R. v. Evans, 2010 ONCA 5
CITATION: R. v. Evans, 2010 ONCA 5
DATE: 20100107
DOCKET: C50087
COURT OF APPEAL FOR ONTARIO
Simmons, Cronk and LaForme JJ.A.
BETWEEN:
Her Majesty the Queen
Respondent
and
Eric Evans
Appellant
Matthew T. McGarvey, for the appellant
Stacey D. Young, for the respondent
Heard: January 4, 2010
On appeal from the judgment of Justice James McNamara of the Summary Conviction Appeal Court dated January 29, 2009.
APPEAL BOOK ENDORSEMENT
[1] The summary conviction appeal court judge set aside the appellant's acquittals for impaired driving and driving with a blood alcohol level in excess of the legal limit and ordered a new trial.
[2] The summary conviction appeal court judge found that the trial judge gave insufficient reasons because the trial judge failed to address the issue of whether the assumption made by the Crown's expert that no large quantities of alcohol were consumed shortly prior to the incident could be supported based on the common sense inference that people generally consume alcohol at a normal pace.
[3] The appellant contends that the summary conviction appeal court judge misapprehended the trial judge's reasons.
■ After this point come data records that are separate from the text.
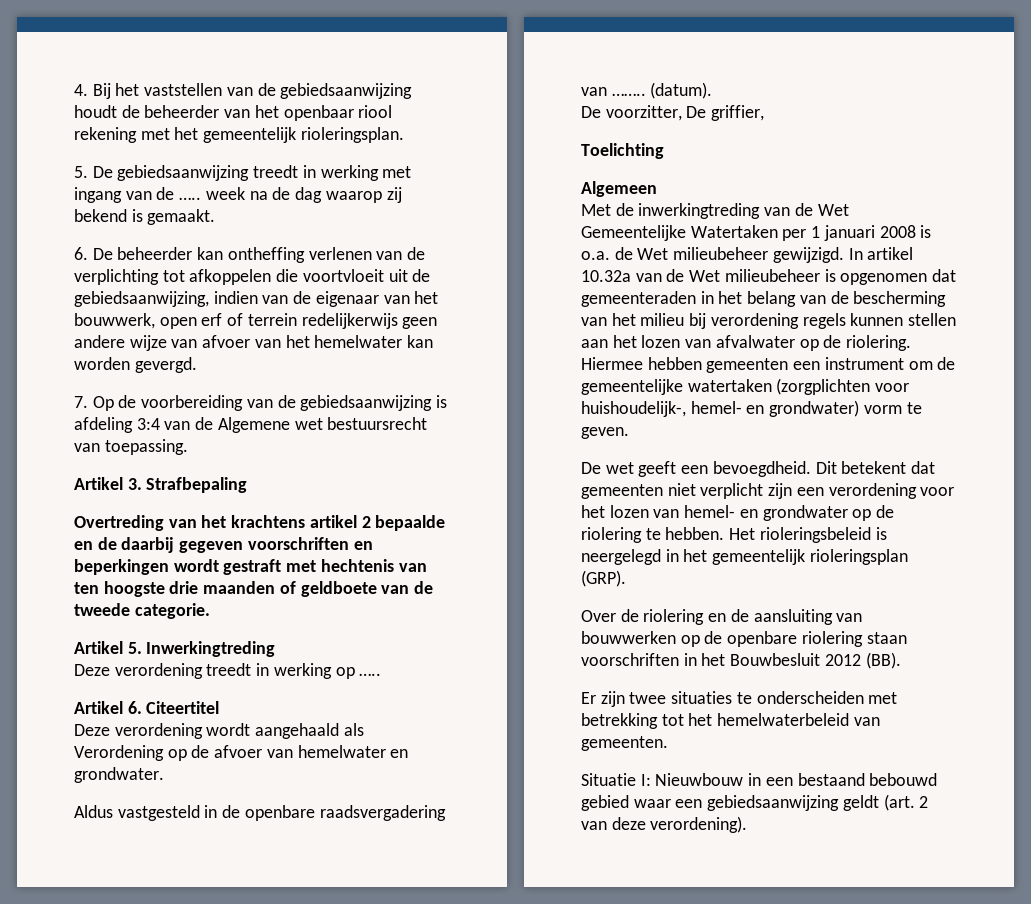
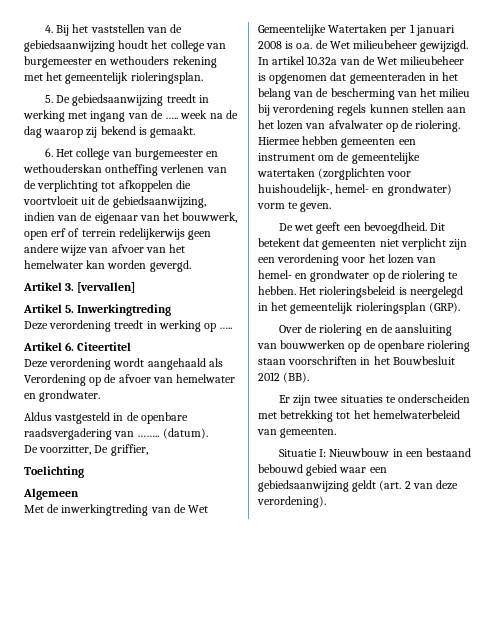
- 4. Bij het vaststellen van de gebiedsaanwijzing houdt de beheerder van het openbaar riool rekening met het gemeentelijk rioleringsplan.
+ 4. Bij het vaststellen van de gebiedsaanwijzing houdt het college van burgemeester en wethouders rekening met het gemeentelijk rioleringsplan.
- 6. De beheerder kan ontheffing verlenen van de verplichting tot afkoppelen die voortvloeit uit de gebiedsaanwijzing, indien van de eigenaar van het bouwwerk, open erf of terrein redelijkerwijs geen andere wijze van afvoer van het hemelwater kan worden gevergd.
+ 6. Het college van burgemeester en wethouderskan ontheffing verlenen van de verplichting tot afkoppelen die voortvloeit uit de gebiedsaanwijzing, indien van de eigenaar van het bouwwerk, open erf of terrein redelijkerwijs geen andere wijze van afvoer van het hemelwater kan worden gevergd.
- 7. Op de voorbereiding van de gebiedsaanwijzing is afdeling 3:4 van de Algemene wet bestuursrecht van toepassing.
- Artikel 3. Strafbepaling
- Overtreding van het krachtens artikel 2 bepaalde en de daarbij gegeven voorschriften en beperkingen wordt gestraft met hechtenis van ten hoogste drie maanden of geldboete van de tweede categorie.
+ Artikel 3. [vervallen]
[4] We agree. During the course of oral submissions both counsel and the trial judge alluded to the common sense inference. Moreover, in reaching his conclusions, the trial judge referred specifically to this court's decision in R. v. Grosse (1996), 1996 CanLII 6643 (ON CA), 107 C.C.C. (3d) 97 in which this court said that the trial judge was entitled to consider the inherent unlikelihood that an accused would consume the equivalent of nine ounces of alcohol within the space 30 minutes. However, the trial judge noted that in this case there was no evidence concerning what the terms "large quantities of alcoholic beverages" and "shortly prior to the incident" mean as those terms appeared in the report prepared by the Crown's expert witness.
[5] Read as a whole, in our opinion, the trial judge's reasons indicate that he was not prepared to draw the common sense inference in this case because he did not have sufficient evidence to assess its exact implications. This conclusion was open to the trial judge on the record and explains the basis for his decision.
[6] In the circumstances, leave to appeal is granted, the appeal is allowed, the order for a new trial is set aside and the acquittals entered by the trial judge are restored.